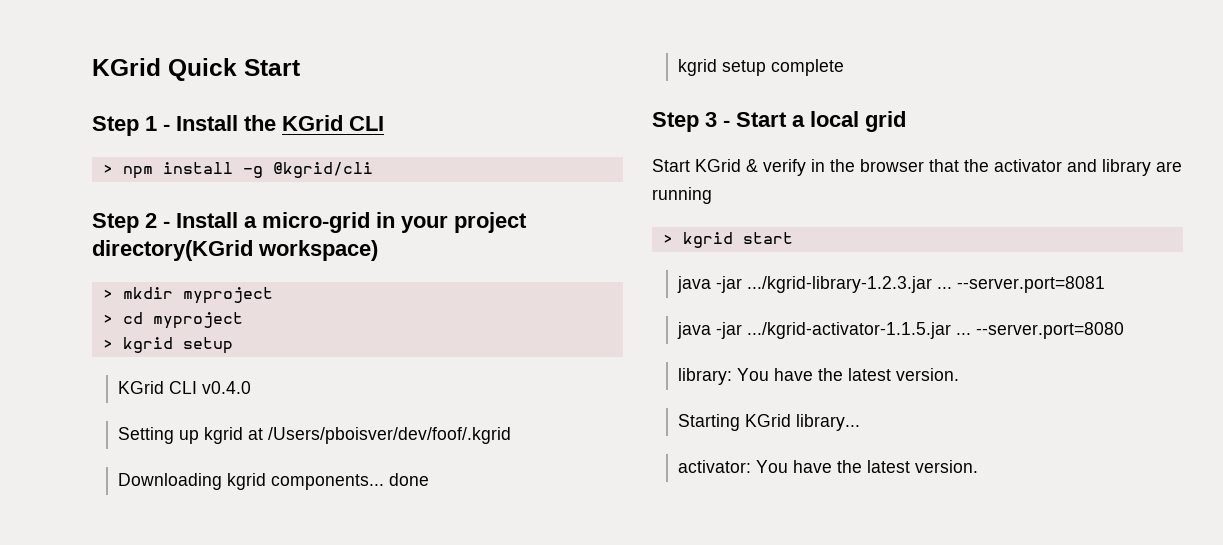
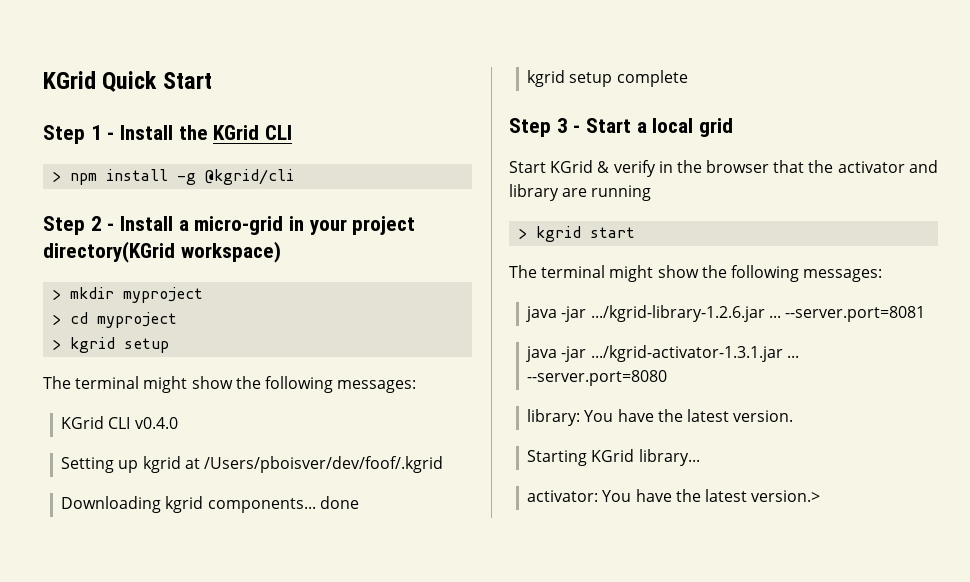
  > kgrid setup
+ The terminal might show the following messages:
  > kgrid start
- java -jar .../kgrid-library-1.2.3.jar ...
+ The terminal might show the following messages:
+ java -jar .../kgrid-library-1.2.6.jar ...
- java -jar .../kgrid-activator-1.1.5.jar ...
+ java -jar .../kgrid-activator-1.3.1.jar ...
- activator: You have the latest version.
+ activator: You have the latest version.>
· · · · · · ·
> Assignment
For each entry, copy the text exactly and leave out any image it carries.

> Response for this exercise
  > kgrid setup
+ The terminal might show the following messages:
  > kgrid start
- java -jar .../kgrid-library-1.2.3.jar ...
+ The terminal might show the following messages:
+ java -jar .../kgrid-library-1.2.6.jar ...
- java -jar .../kgrid-activator-1.1.5.jar ...
+ java -jar .../kgrid-activator-1.3.1.jar ...
- activator: You have the latest version.
+ activator: You have the latest version.>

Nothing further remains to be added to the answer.